All covered individuals shall be assumed to have full Medicare coverage, Parts A and B; and any Medicare payments under both Parts A and B shall be computed to reduce benefits payable under this plan.

(2) Nonduplication of benefits--reduction of benefits by Title XIX benefits: When benefits would be payable under more than one (1) group plan, benefits under those plans will be coordinated to the extent that the total benefits under all plans will not exceed the total expenses incurred.

Benefits for hospital or surgical or medical benefits shall be reduced by any similar benefits payable in accordance with Title XIX of the Social Security Act or under any amendments thereto, or any implementing legislation.

Benefits for hospital or surgical or medical benefits shall be reduced by any similar benefits payable by workers' compensation.  * * *

(3) Any participant of the State Employees Health Insurance Plan who otherwise would lose coverage and who would be eligible as a dependent under an existing Public School Employees Health Insurance Plan contract may transfer to the Public School Employees Health Insurance Plan as a dependent under the existing contract. Any participant of the Public School Employees Health Insurance Plan who otherwise would lose coverage and who would be eligible as a dependent under an existing State Employees Health Insurance Plan contract may transfer to the State Employees Health Insurance Plan as a dependent under the existing contract. A transfer pursuant to this subsection must occur within thirty-one (31) days of losing coverage. Credit shall be given for any deductible amount satisfied, out-of-pocket expenses and time served toward the twelve-month pre-existing waiting period.

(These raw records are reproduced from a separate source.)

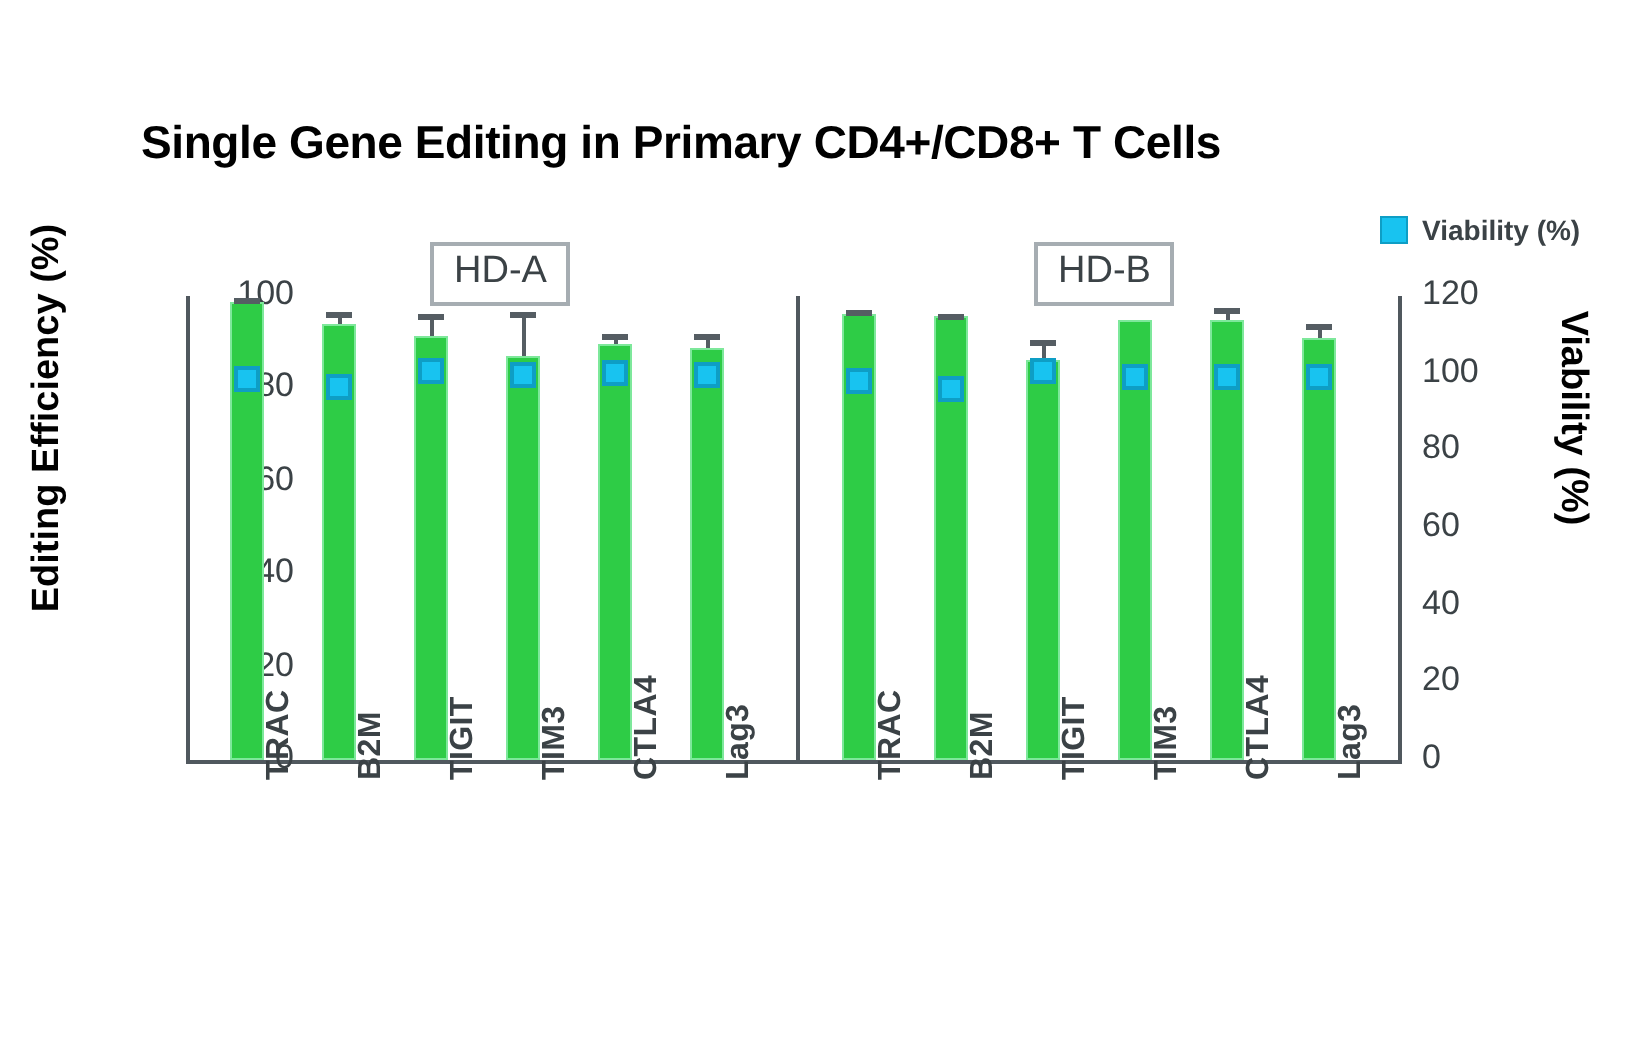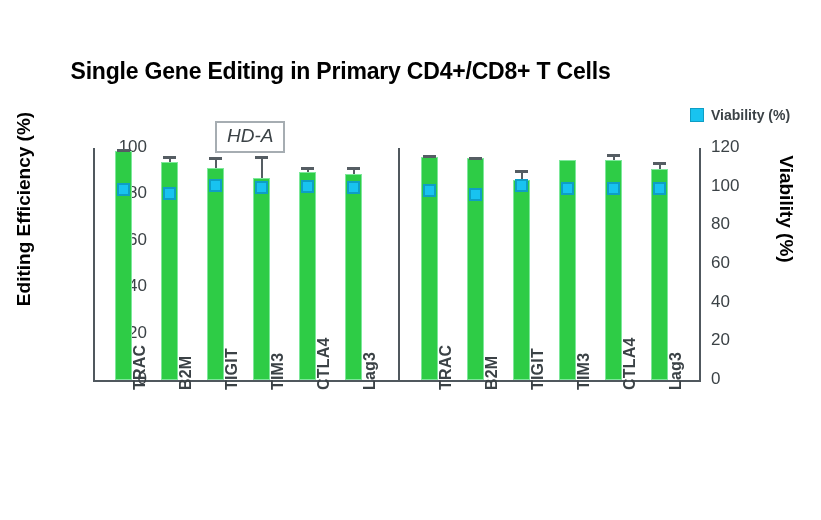"HD-A" .donor-box { font-style: italic -> none }
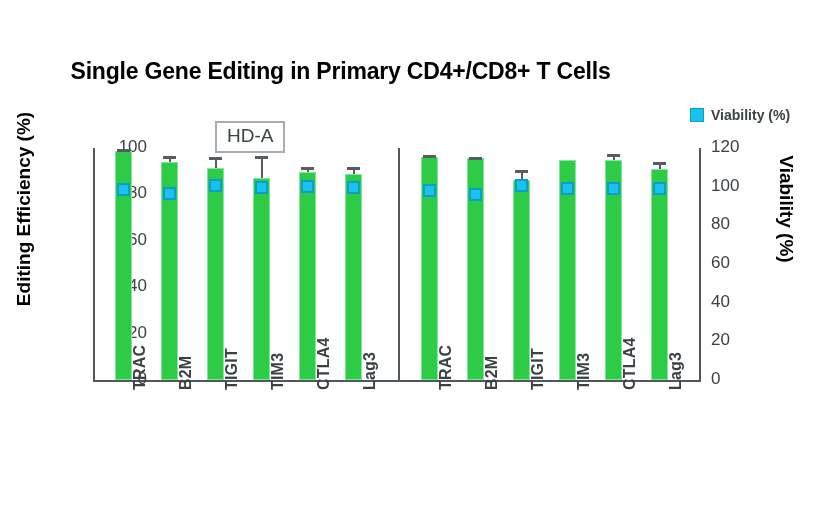"HD-B" div.donor-box { html: none -> <div>HD-B</div> }
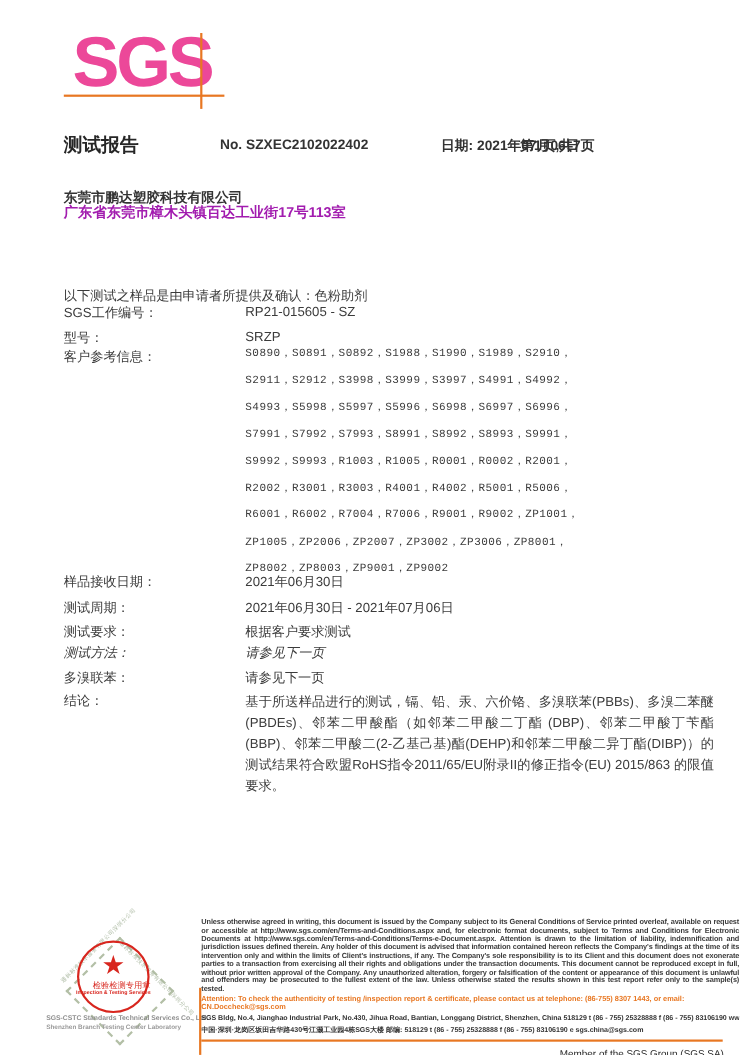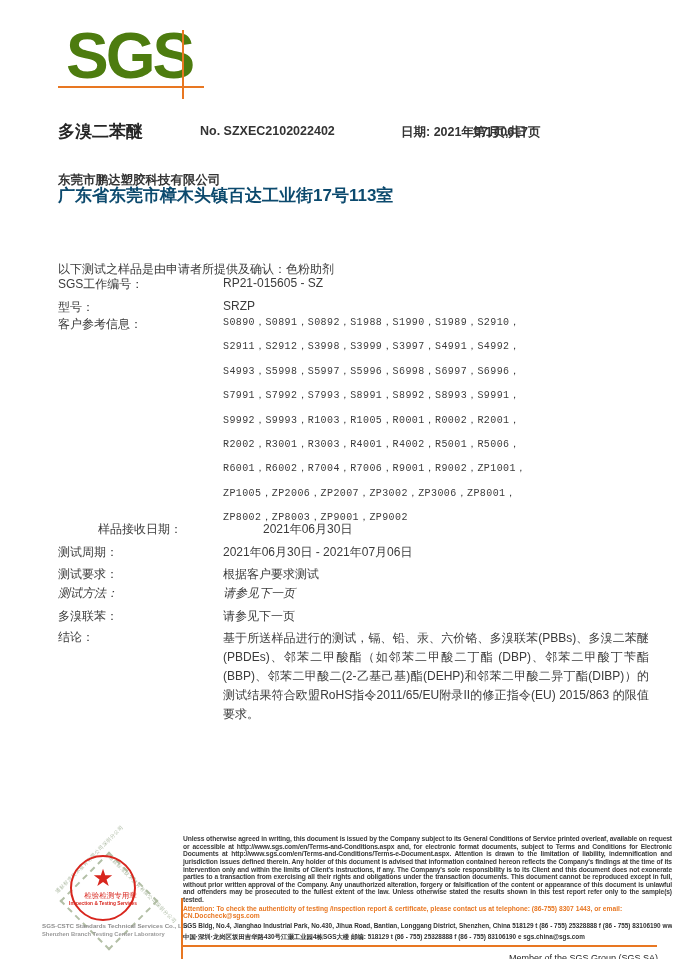"SGS" .logo { color: #4d7c0f -> #ec4899 }
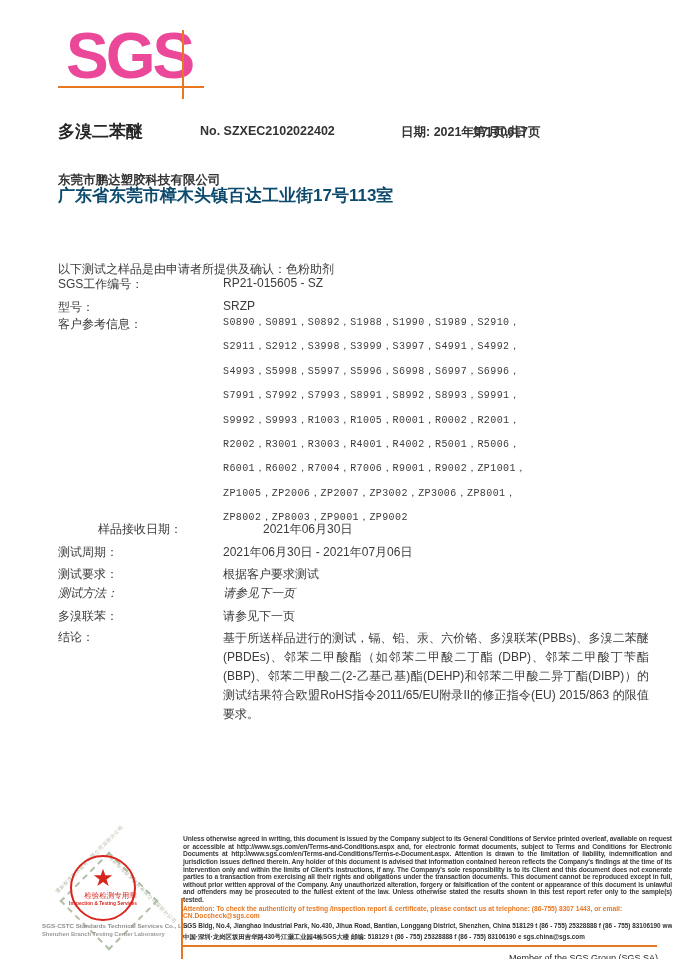"多溴二苯醚" div.abs { text: 多溴二苯醚 -> 测试报告 }
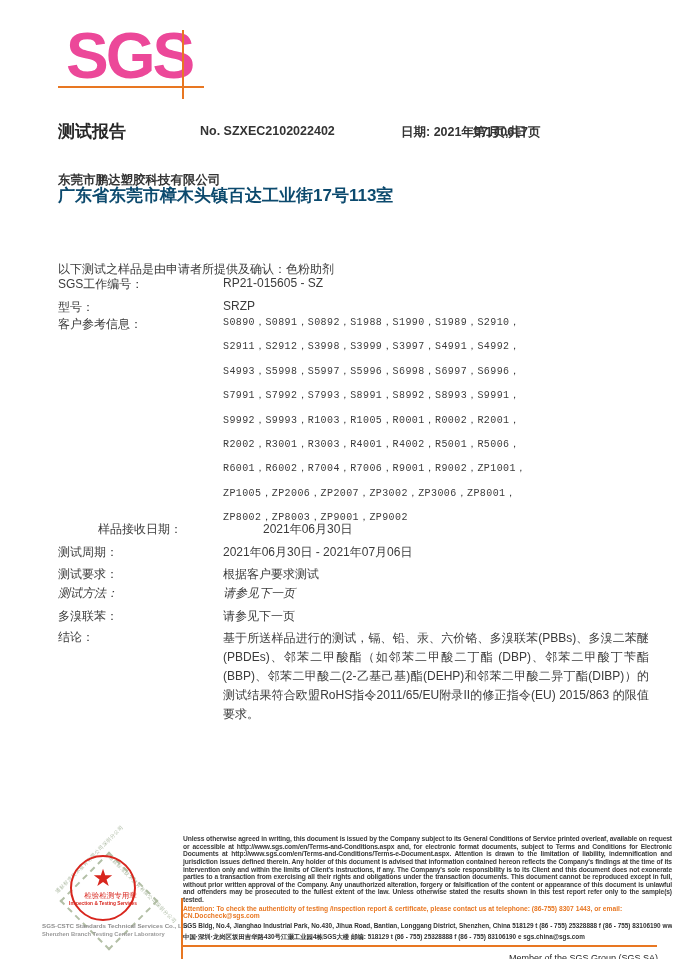"广东省东莞市樟木头镇百达工业街17号113室" .company-addr { color: #0c4a6e -> #a21caf; font-size: 17px -> 13px }
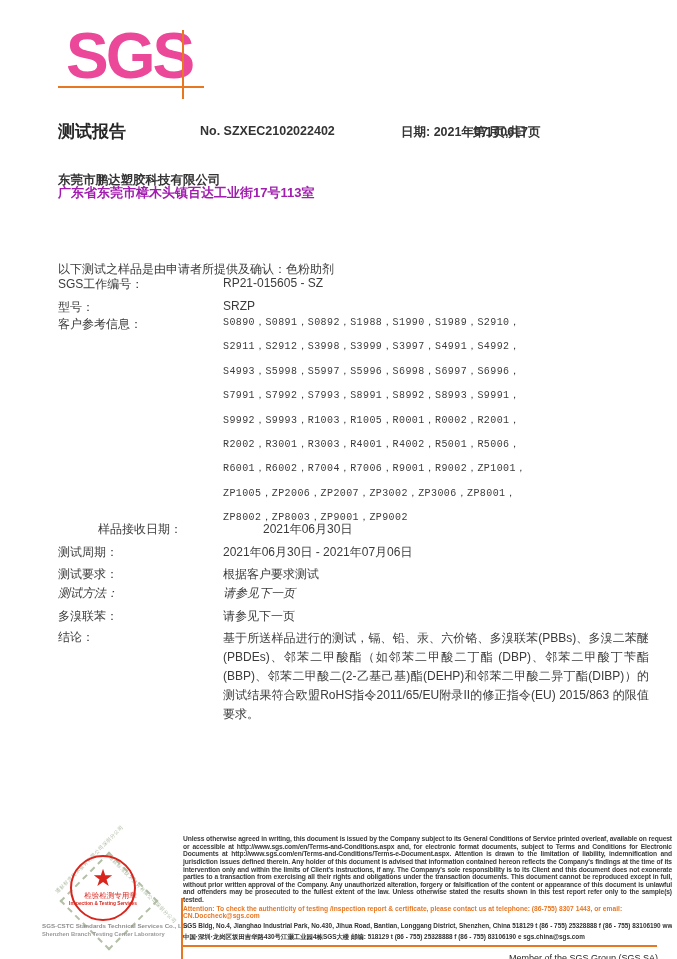"样品接收日期：" .t-received { margin-left: 40px -> none }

(4) If both spouses are eligible employees who participate in the plan, the benefits shall apply individually to each spouse by virtue of his or her participation in the plan. If those spouses also have one or more eligible dependents participating in the plan, the cost of their dependents shall be calculated at a special family plan rate. The cost for participation by the dependents shall be paid by the spouse who elects to carry such dependents under his or her coverage. The special family plan rate shall also apply if the state employee's spouse is a covered eligible employee under the Public School Employees Health Insurance Plan.

(5) (a) The department may offer medical savings accounts as defined in Section 71-9-3 as a plan option. * * * However, before offering such accounts as a plan option, the Department of Finance and Administration shall prepare and present to the Senate and House Insurance Committees by December 15, 1996, a comprehensive study of medical savings accounts to include a proposed implementation timetable and potential actuarial effects of such accounts on the existing * * * plan. The department's study shall also include, but not be limited to, recommended employer contribution levels, recommended employee contribution levels, recommendations on annual rollover of balances or withdrawals for nonmedical purposes, and recommendations on medical coverage for persons who expend their account balances. The department shall use existing staff resources and those of other agencies to conduct this study. In no case shall the department employ a consultant or contractor other than an actuary to conduct this study. No later than July 15, 1996, the Department of Finance and Administration shall meet with the staff of the PEER Committee and the Legislative Budget Office to receive recommendations on the issues and methods which the department shall consider in preparing its report. No later than October 15, 1996, the Department of Finance and Administration shall submit a copy of its draft report to the PEER Committee and the Legislative Budget Office which shall analyze the report and prepare comments for publication in the final report to be submitted to the House and Senate Insurance Committees on December 15, 1996.

(b) In no case shall the department offer medical savings accounts as an option to health plan participants prior to January 1, 1998.

(c) This subsection shall stand repealed from and after December 31, 1997.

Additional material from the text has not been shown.